● Dataset extract
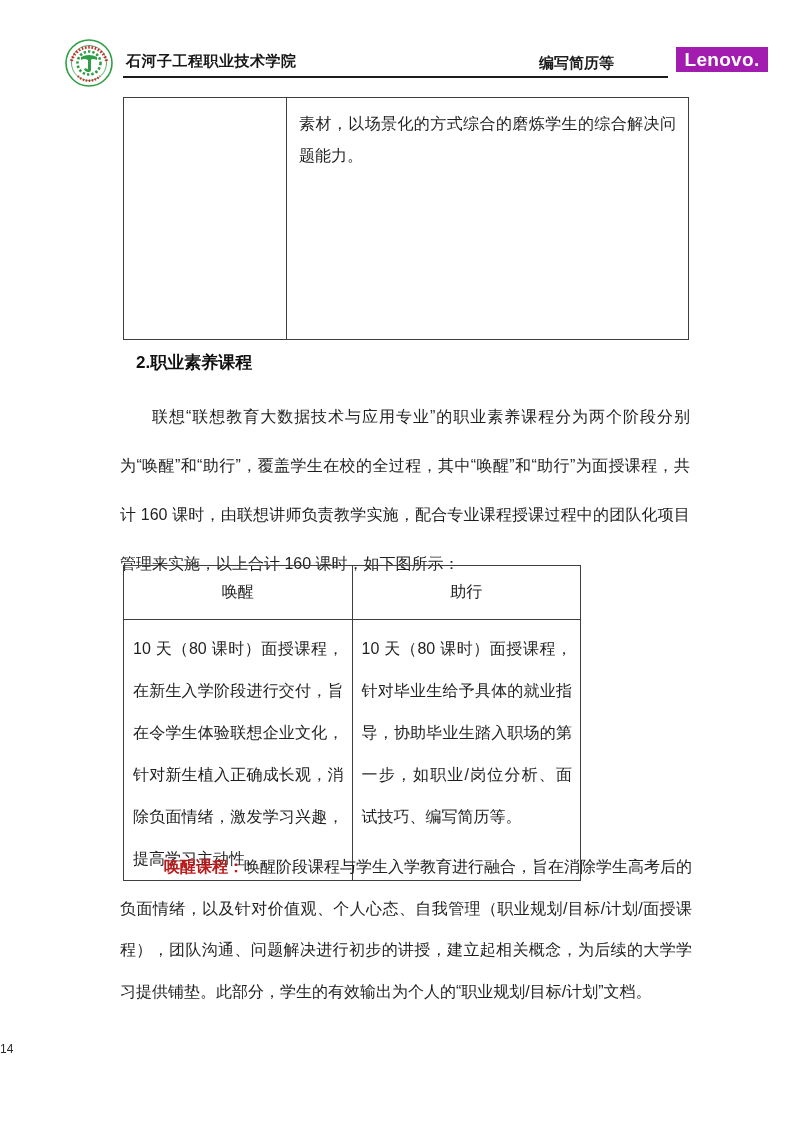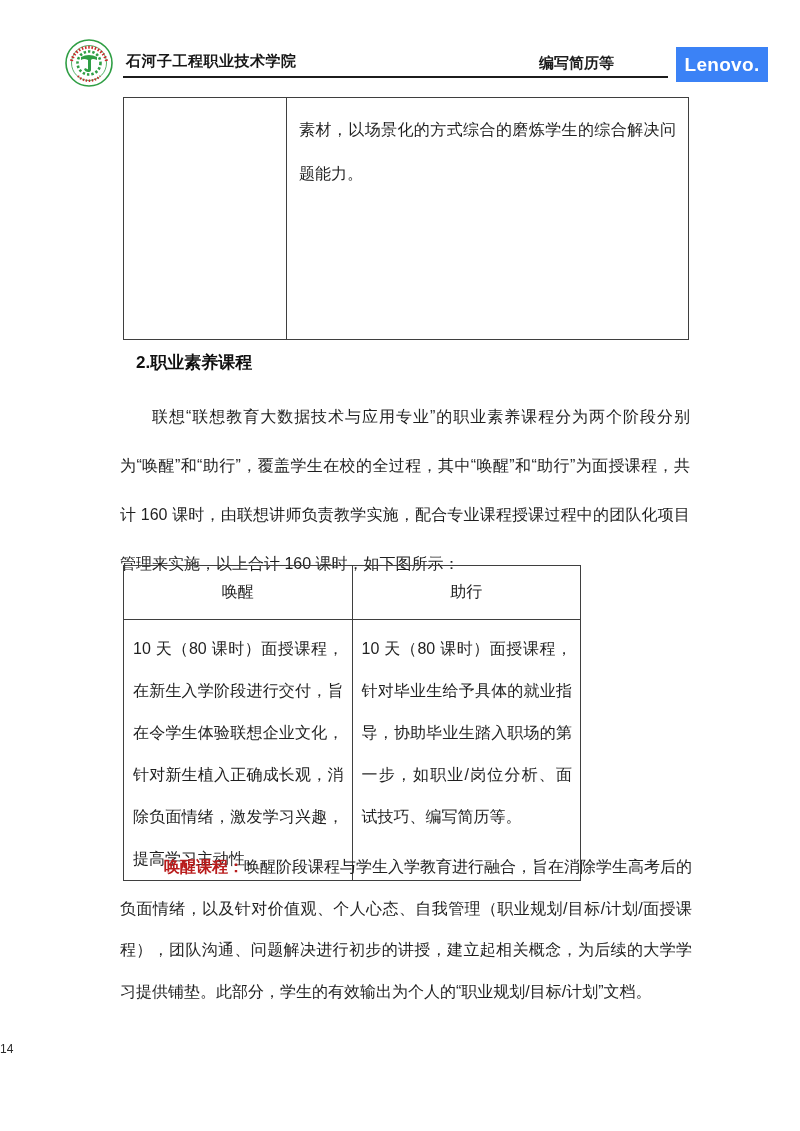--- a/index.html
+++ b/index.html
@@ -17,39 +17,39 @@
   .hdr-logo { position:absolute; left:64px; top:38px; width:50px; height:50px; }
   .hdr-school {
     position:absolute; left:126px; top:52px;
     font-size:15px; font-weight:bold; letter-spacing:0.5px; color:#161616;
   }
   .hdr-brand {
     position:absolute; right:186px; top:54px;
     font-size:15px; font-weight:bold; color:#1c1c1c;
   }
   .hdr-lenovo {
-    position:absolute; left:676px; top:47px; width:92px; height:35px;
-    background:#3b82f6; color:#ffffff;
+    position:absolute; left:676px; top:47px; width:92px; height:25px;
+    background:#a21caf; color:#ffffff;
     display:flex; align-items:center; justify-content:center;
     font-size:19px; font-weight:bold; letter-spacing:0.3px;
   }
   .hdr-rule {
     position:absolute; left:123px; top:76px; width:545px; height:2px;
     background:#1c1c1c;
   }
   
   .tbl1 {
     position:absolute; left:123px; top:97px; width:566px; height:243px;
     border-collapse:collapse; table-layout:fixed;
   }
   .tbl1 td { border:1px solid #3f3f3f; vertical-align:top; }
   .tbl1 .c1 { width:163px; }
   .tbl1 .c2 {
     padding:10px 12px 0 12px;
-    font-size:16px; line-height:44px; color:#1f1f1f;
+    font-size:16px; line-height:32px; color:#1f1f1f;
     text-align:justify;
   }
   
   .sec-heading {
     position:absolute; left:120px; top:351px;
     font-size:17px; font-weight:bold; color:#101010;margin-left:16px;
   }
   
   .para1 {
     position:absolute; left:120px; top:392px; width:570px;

* * *

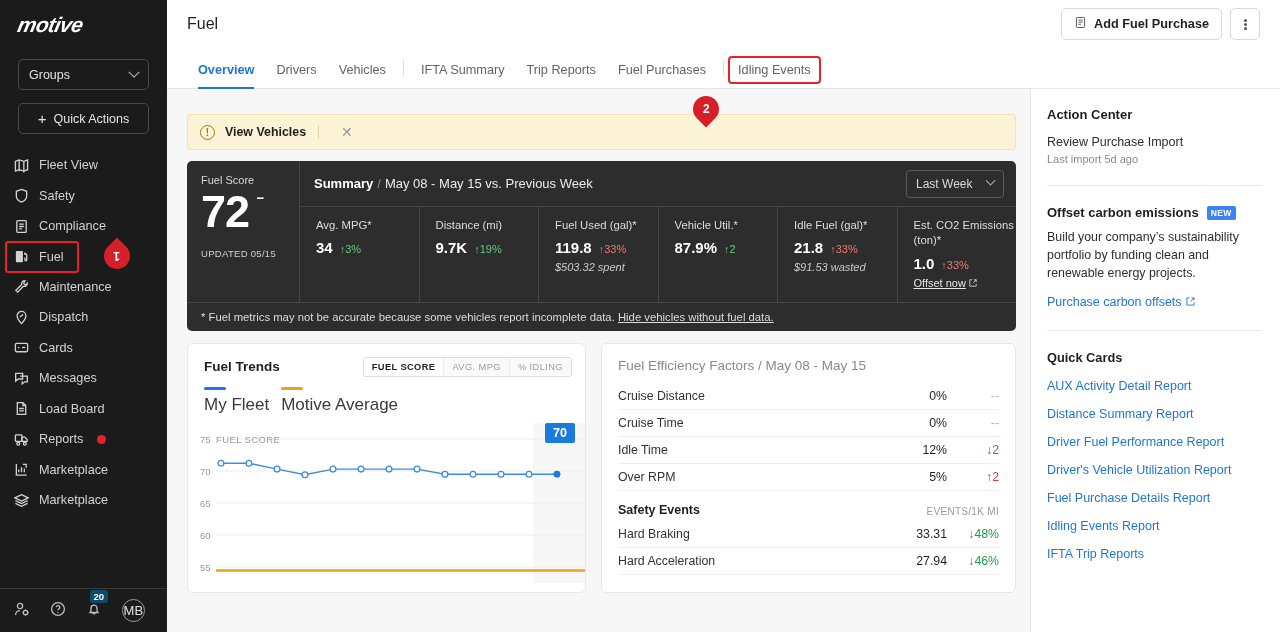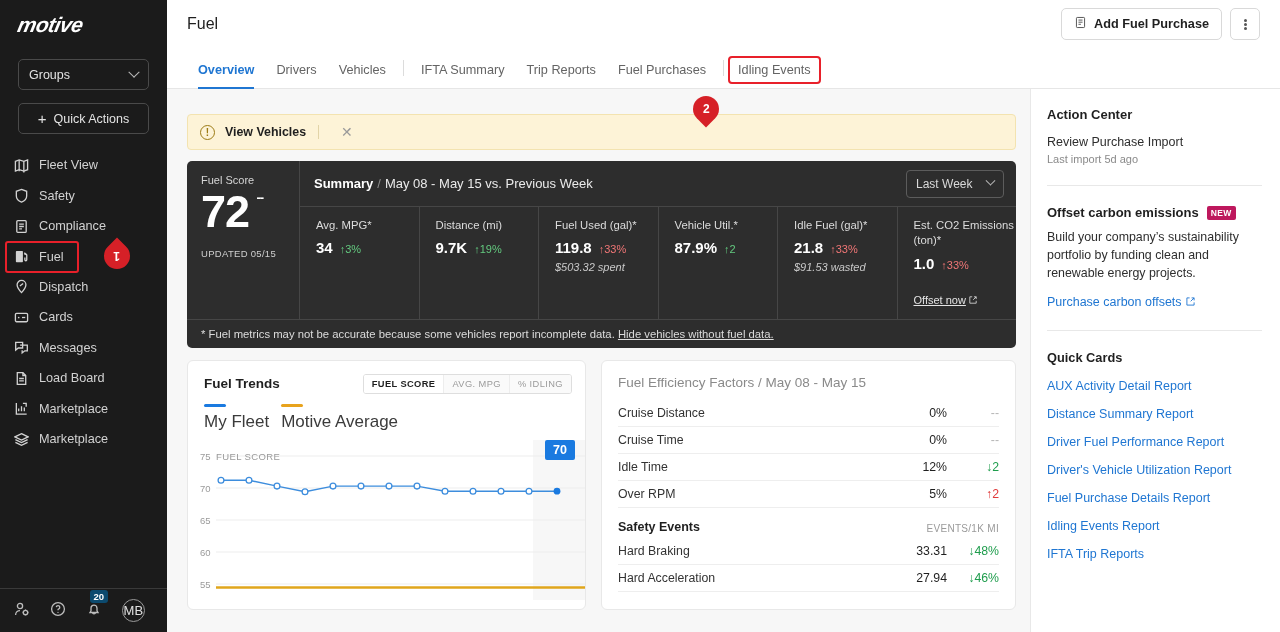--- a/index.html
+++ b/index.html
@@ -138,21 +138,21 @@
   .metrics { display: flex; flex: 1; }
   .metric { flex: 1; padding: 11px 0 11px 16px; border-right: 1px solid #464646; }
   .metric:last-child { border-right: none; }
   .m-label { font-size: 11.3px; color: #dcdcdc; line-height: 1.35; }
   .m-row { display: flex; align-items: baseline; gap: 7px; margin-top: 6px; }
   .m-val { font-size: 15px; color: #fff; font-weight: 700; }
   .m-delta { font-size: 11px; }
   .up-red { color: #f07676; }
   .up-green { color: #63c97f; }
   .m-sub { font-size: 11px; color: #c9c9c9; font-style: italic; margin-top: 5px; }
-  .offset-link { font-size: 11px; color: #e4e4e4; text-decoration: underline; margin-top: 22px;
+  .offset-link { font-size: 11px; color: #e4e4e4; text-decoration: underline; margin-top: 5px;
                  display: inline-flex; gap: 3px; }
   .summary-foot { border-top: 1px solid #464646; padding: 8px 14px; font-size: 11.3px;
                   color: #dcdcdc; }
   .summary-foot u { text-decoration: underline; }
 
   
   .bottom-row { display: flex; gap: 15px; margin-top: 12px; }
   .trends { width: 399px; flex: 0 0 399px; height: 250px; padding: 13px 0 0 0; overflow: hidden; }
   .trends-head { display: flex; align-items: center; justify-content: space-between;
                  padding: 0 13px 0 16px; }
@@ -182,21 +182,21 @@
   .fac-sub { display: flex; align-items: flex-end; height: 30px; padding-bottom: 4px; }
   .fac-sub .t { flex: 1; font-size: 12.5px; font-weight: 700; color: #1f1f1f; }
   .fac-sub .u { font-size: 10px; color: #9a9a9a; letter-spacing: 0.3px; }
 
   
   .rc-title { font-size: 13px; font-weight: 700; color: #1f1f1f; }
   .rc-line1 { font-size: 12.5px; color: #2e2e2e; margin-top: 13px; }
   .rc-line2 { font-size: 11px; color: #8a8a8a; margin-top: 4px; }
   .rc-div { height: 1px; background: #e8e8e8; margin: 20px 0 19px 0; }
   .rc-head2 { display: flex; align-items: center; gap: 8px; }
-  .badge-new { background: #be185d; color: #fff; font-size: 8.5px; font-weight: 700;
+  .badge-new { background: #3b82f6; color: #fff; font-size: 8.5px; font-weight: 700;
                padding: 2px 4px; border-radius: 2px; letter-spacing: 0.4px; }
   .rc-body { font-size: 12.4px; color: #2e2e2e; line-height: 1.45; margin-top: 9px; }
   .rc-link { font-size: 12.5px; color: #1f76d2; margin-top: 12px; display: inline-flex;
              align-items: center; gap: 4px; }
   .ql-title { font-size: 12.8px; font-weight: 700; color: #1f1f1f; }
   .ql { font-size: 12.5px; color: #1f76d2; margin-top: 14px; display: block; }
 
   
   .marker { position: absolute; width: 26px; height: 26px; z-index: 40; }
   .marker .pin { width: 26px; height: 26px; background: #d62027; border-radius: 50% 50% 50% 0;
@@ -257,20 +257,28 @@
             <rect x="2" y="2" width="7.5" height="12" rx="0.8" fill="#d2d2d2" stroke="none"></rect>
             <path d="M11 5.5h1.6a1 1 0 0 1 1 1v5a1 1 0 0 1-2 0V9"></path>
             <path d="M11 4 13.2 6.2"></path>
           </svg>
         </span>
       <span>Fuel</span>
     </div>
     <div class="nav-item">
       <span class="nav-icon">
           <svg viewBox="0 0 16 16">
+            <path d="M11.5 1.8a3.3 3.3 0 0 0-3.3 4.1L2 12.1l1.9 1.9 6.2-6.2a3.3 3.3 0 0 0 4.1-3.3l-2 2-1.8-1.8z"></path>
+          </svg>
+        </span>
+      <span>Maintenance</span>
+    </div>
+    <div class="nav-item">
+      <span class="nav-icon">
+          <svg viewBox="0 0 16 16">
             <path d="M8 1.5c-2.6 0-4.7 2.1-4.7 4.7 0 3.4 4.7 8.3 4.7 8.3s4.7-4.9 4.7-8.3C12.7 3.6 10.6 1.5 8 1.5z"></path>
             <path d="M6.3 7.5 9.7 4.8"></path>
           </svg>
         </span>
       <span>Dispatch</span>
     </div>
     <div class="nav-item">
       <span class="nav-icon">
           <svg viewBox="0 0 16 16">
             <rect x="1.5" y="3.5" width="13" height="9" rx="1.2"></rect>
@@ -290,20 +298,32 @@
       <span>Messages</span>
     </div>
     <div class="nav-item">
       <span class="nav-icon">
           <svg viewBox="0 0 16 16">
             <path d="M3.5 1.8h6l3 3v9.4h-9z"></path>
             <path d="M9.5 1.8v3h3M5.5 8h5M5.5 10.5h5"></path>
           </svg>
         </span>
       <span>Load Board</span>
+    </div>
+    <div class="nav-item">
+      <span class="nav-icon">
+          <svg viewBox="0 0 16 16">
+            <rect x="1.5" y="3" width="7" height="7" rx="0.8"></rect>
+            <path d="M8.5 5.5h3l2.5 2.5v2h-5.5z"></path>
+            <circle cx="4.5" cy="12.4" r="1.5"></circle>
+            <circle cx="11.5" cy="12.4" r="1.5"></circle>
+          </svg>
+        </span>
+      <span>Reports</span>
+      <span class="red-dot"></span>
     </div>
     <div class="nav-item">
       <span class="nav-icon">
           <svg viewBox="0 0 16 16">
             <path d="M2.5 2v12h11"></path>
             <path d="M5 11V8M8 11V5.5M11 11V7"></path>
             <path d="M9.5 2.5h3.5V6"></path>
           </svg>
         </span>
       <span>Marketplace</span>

● Your instructions
Above are the entries. Quote exactly the lines from the one bearing "padding: 0 13px" through the one bearing "padding: 2px 4px;".

● Exercise answer
                  padding: 0 13px 0 16px; }
@@ -182,21 +182,21 @@
   .fac-sub { display: flex; align-items: flex-end; height: 30px; padding-bottom: 4px; }
   .fac-sub .t { flex: 1; font-size: 12.5px; font-weight: 700; color: #1f1f1f; }
   .fac-sub .u { font-size: 10px; color: #9a9a9a; letter-spacing: 0.3px; }
 
   
   .rc-title { font-size: 13px; font-weight: 700; color: #1f1f1f; }
   .rc-line1 { font-size: 12.5px; color: #2e2e2e; margin-top: 13px; }
   .rc-line2 { font-size: 11px; color: #8a8a8a; margin-top: 4px; }
   .rc-div { height: 1px; background: #e8e8e8; margin: 20px 0 19px 0; }
   .rc-head2 { display: flex; align-items: center; gap: 8px; }
-  .badge-new { background: #be185d; color: #fff; font-size: 8.5px; font-weight: 700;
+  .badge-new { background: #3b82f6; color: #fff; font-size: 8.5px; font-weight: 700;
                padding: 2px 4px; border-radius: 2px; letter-spacing: 0.4px; }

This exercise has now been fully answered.